People steal the lifejackets.
“People take those life jackets, located under or between your seat, as souvenirs. It’s a vile and punishable offense, and while airlines do check each seat at the start of every day, a plane could make several trips in a day, during any one of which a passenger could steal a life vest. So, I learned, it’s a good idea to check if the life jacket is indeed there.” –George Hobica, airline expert.
Those masks only give you 15 minutes of air (kinda*)
“If the oxygen masks drop down, you only have about 15 minutes of oxygen from the point of pulling them down. However, that is more than enough time for the pilot to take us to a lower altitude where you can breathe normally.” —-@jezalenko
*”Typically, as soon as the masks come down, the pilot descends to as low an altitude as possible and finds the nearest airport to land,” says George Hobica. Generally speaking, getting to an altitude where you can breathe fairly normally takes between 10 and 20 minutes, depending on the plane’s altitude when it depressurized.
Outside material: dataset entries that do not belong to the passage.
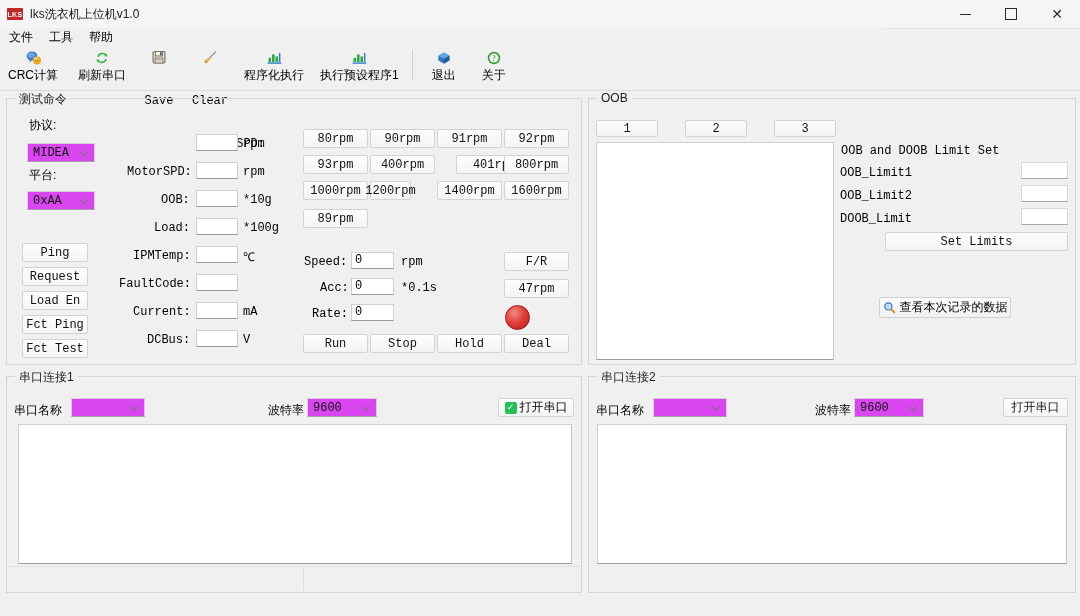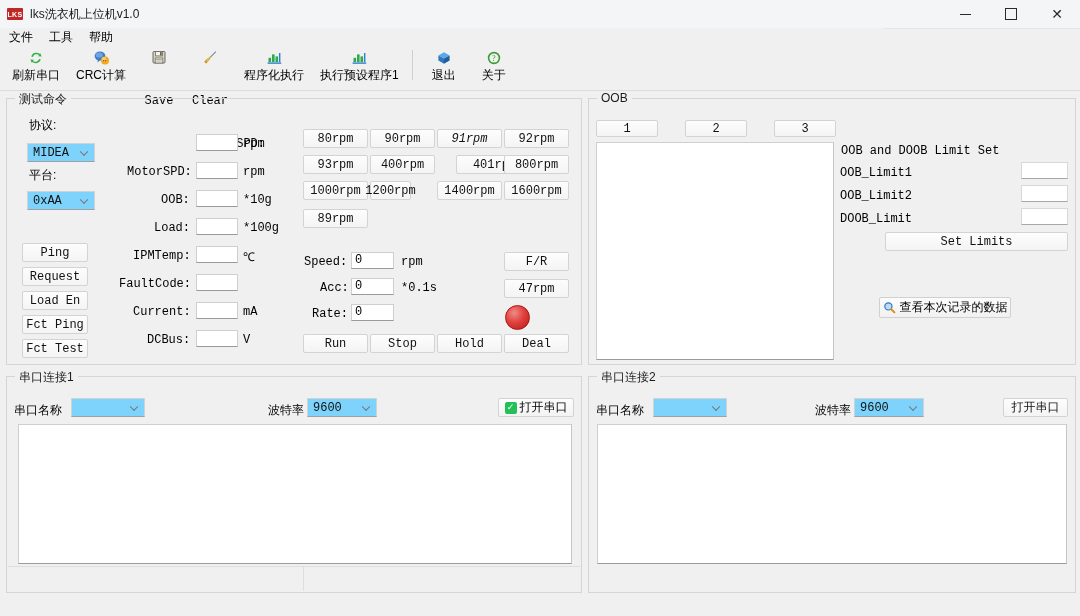--- a/index.html
+++ b/index.html
@@ -195,18 +195,6 @@
 
 <div class="toolbar">
 
-  <div class="tb-btn" style="margin-left:4px;">
-    <div class="tb-icon">
-      <svg width="16" height="16" viewBox="0 0 16 16">
-        <path d="M13 5.2A5.6 5.6 0 0 0 3.2 6.4l1.7.5A3.9 3.9 0 0 1 11.5 5.6z" fill="#37b14a"></path>
-        <path d="M12.2 3.2l1.5 3.4-3.6-.4z" fill="#37b14a"></path>
-        <path d="M3 10.8a5.6 5.6 0 0 0 9.8-1.2l-1.7-.5A3.9 3.9 0 0 1 4.5 10.4z" fill="#37b14a"></path>
-        <path d="M3.8 12.8l-1.5-3.4 3.6.4z" fill="#37b14a"></path>
-      </svg>
-    </div>
-    <div class="tb-label">刷新串口</div>
-  </div>
-
   <div class="tb-btn">
     <div class="tb-icon">
       <svg width="17" height="16" viewBox="0 0 17 16">
@@ -222,6 +210,18 @@
     <div class="tb-label">CRC计算</div>
   </div>
 
+  <div class="tb-btn" style="margin-left:4px;">
+    <div class="tb-icon">
+      <svg width="16" height="16" viewBox="0 0 16 16">
+        <path d="M13 5.2A5.6 5.6 0 0 0 3.2 6.4l1.7.5A3.9 3.9 0 0 1 11.5 5.6z" fill="#37b14a"></path>
+        <path d="M12.2 3.2l1.5 3.4-3.6-.4z" fill="#37b14a"></path>
+        <path d="M3 10.8a5.6 5.6 0 0 0 9.8-1.2l-1.7-.5A3.9 3.9 0 0 1 4.5 10.4z" fill="#37b14a"></path>
+        <path d="M3.8 12.8l-1.5-3.4 3.6.4z" fill="#37b14a"></path>
+      </svg>
+    </div>
+    <div class="tb-label">刷新串口</div>
+  </div>
+
   <div class="tb-btn">
     <div class="tb-icon">
       <svg width="16" height="16" viewBox="0 0 16 16">

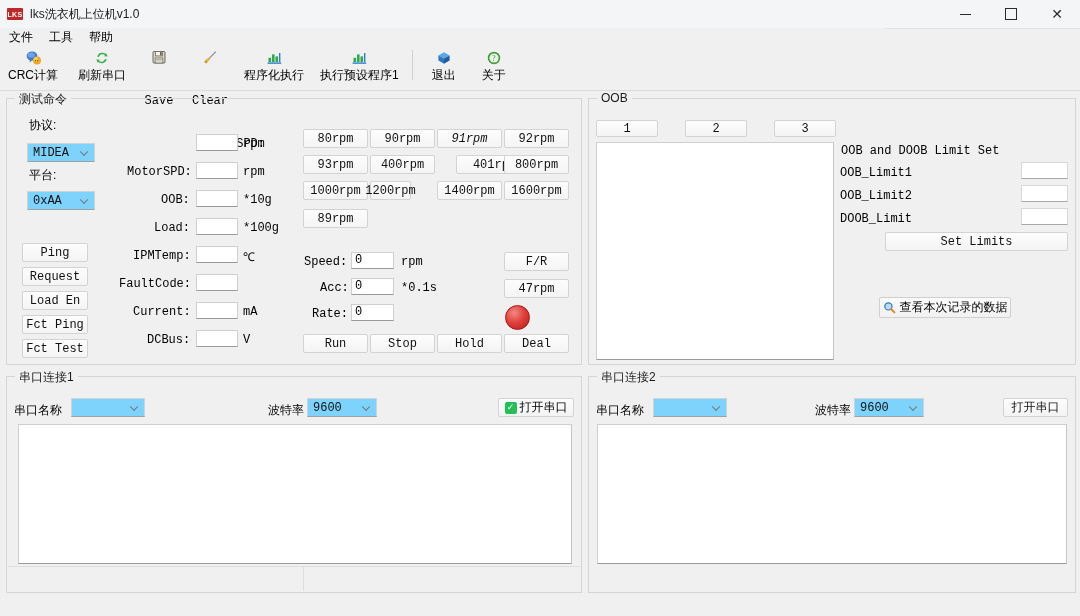--- a/index.html
+++ b/index.html
@@ -354,7 +354,7 @@
 
   <div class="btn" style="left:296px; top:30px; width:65px; height:19px;">80rpm</div>
   <div class="btn" style="left:363px; top:30px; width:65px; height:19px;">90rpm</div>
-  <div class="btn" style="left:430px; top:30px; width:65px; height:19px;font-style:italic;">91rpm</div>
+  <div class="btn" style="left:430px; top:30px; width:65px; height:19px;">91rpm</div>
   <div class="btn" style="left:497px; top:30px; width:65px; height:19px;">92rpm</div>
 
   <div class="btn" style="left:296px; top:56px; width:65px; height:19px;">93rpm</div>

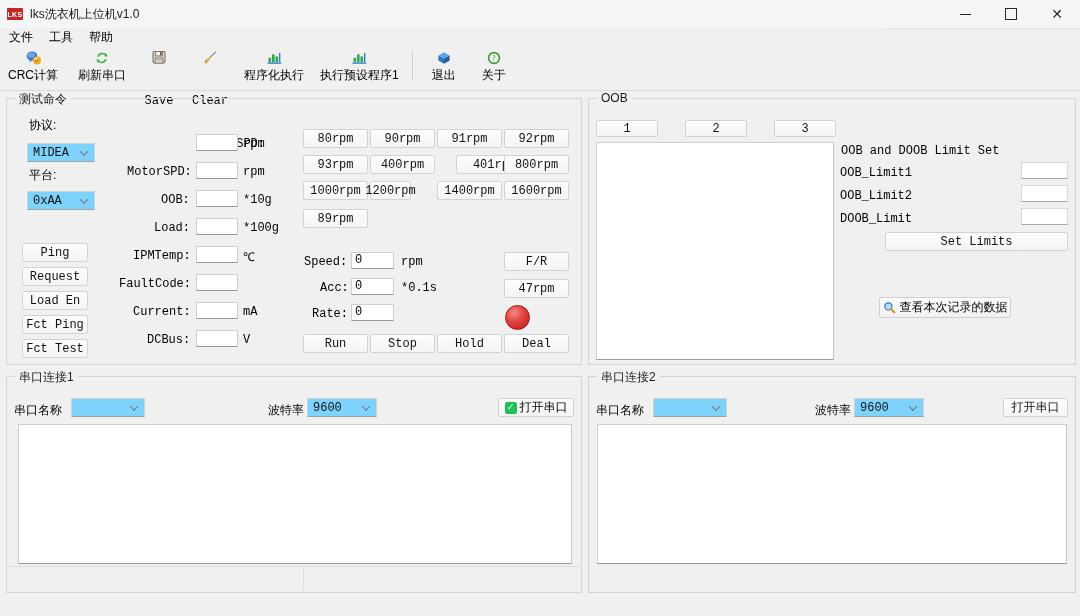--- a/index.html
+++ b/index.html
@@ -110,7 +110,7 @@
 
   .sel {
     position: absolute; box-sizing: border-box;
-    background: #7dd3fc;
+    background: #d946ef;
     border: 1px solid #d2d2d2; border-bottom: 1px solid #a0a0a0;
     font-family: "Liberation Mono", monospace; font-size: 12px;
     display: flex; align-items: center; padding-left: 5px;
Flight attendants sometimes withhold your dinner, hoping you’ll fall asleep
You shouldn’t even TOUCH plane water*
“Do not EVER drink water on an aircraft that did not come from a bottle. Don’t even TOUCH IT. The reason being the ports to purge lavatory sh*t and refill the aircraft with potable water are within feet from each other and sometimes serviced all at once by the same guy.” –@gruntman
*While the exact water refill process probably varies by airline, the Wall Street Journal ran a test of tap water from 14 different flights in 2002 that found bacteria levels “tens, sometimes hundreds of times above U.S. government limits.”